(Collection entries)
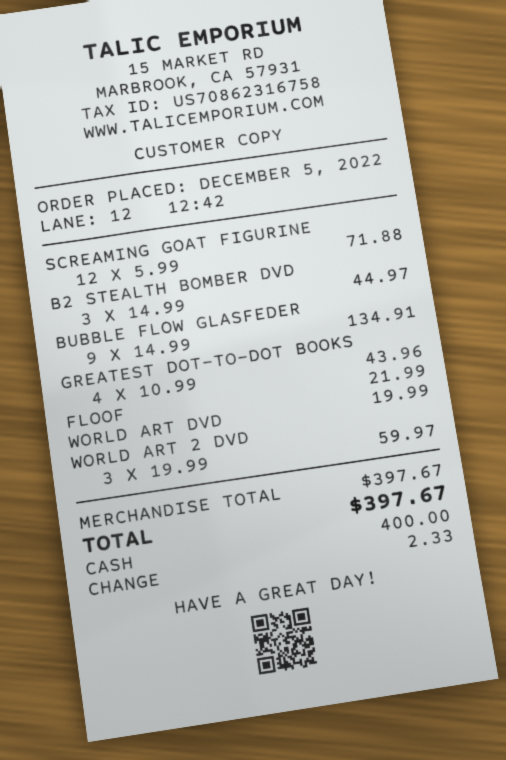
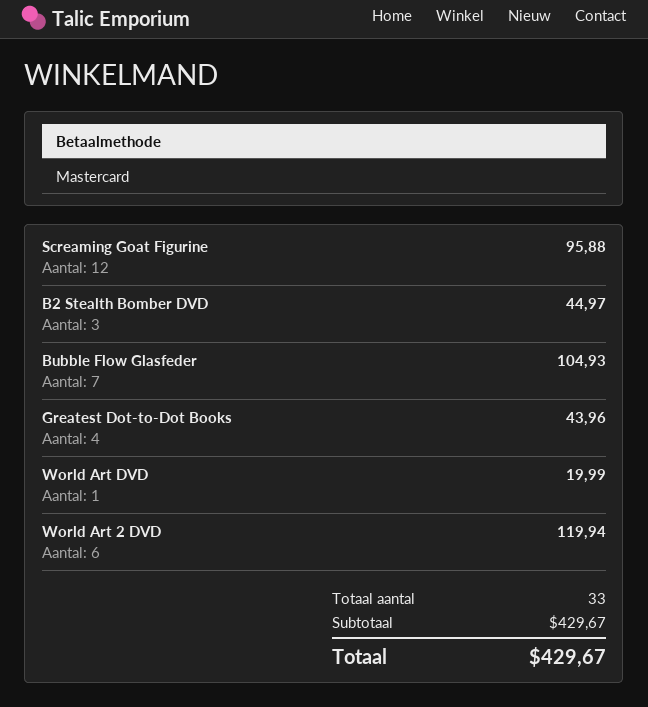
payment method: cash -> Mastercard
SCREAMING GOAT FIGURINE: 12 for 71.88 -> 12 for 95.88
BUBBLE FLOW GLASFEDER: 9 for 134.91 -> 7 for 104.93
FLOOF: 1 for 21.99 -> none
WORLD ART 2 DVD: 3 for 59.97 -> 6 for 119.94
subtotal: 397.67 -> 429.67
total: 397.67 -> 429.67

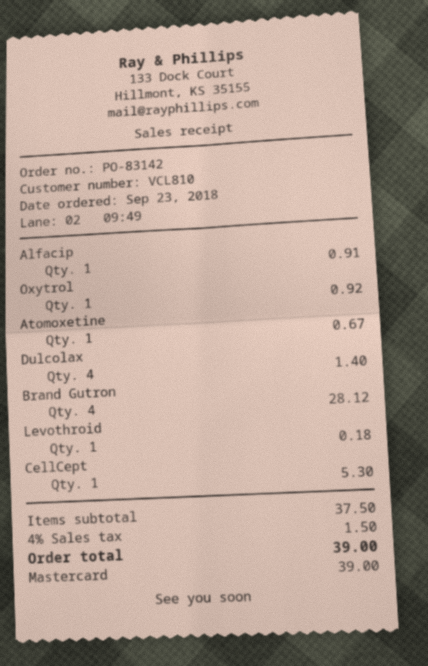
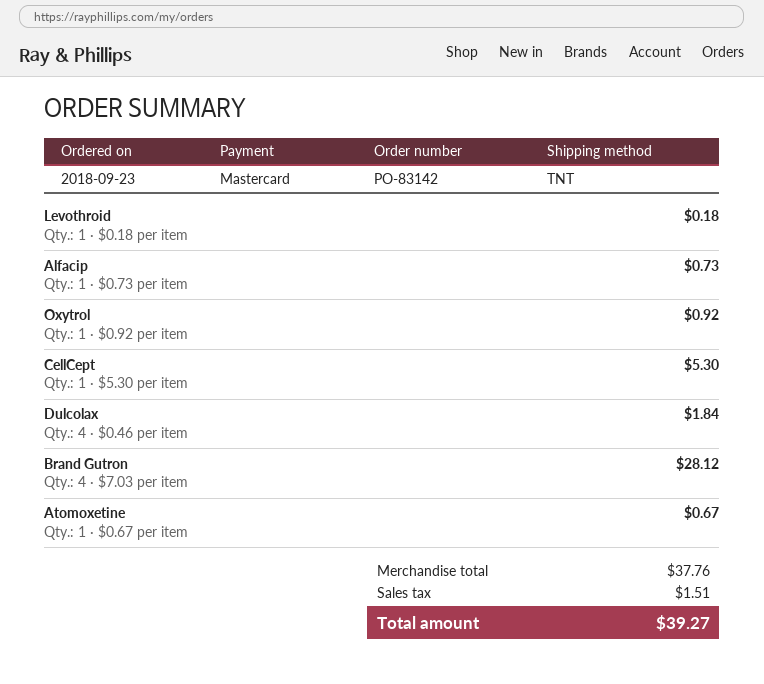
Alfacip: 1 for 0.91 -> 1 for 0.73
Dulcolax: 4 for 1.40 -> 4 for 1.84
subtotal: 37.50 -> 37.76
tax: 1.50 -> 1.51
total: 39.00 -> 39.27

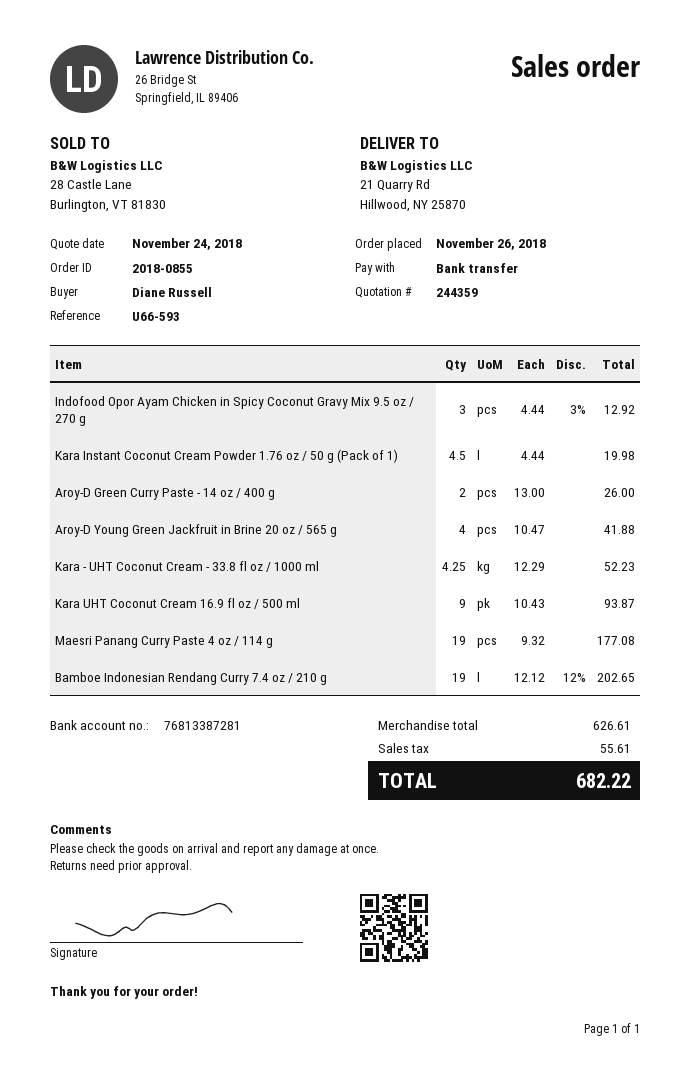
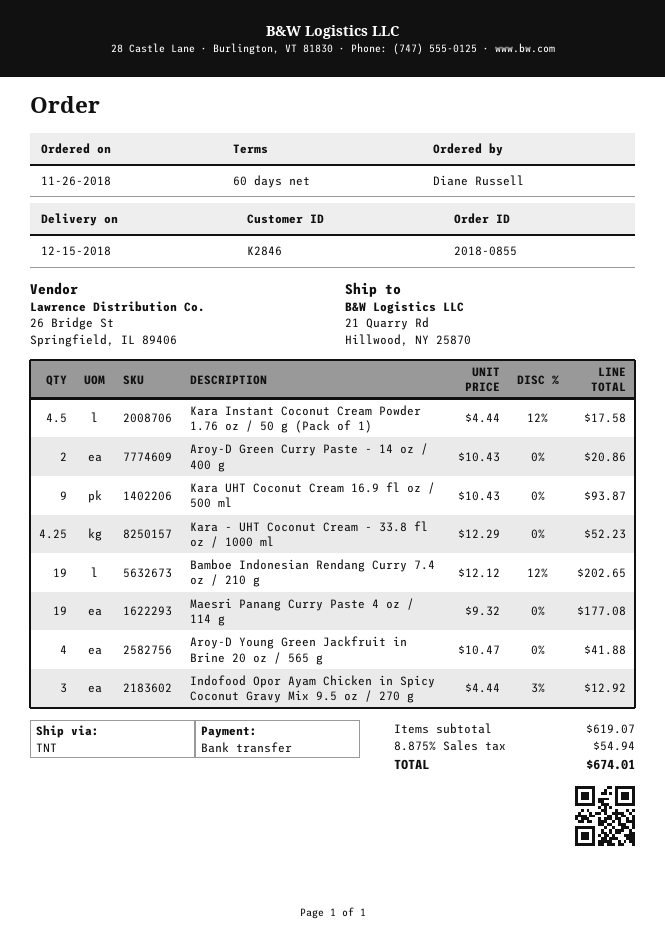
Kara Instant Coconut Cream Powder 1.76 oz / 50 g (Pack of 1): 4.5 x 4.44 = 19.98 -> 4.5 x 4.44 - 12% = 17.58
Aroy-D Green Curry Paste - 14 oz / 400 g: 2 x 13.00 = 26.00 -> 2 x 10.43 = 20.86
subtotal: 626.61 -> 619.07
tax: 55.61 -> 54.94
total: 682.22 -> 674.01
---
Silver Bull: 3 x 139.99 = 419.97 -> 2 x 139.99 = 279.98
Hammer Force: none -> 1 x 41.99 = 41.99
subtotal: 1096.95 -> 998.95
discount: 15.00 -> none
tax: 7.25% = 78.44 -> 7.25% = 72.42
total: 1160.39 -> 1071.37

## Task requirements
Check each line of the records above for the string "none", and report every line that has it.

## Response to this exercise
FLOOF: 1 for 21.99 -> none
Hammer Force: none -> 1 x 41.99 = 41.99
discount: 15.00 -> none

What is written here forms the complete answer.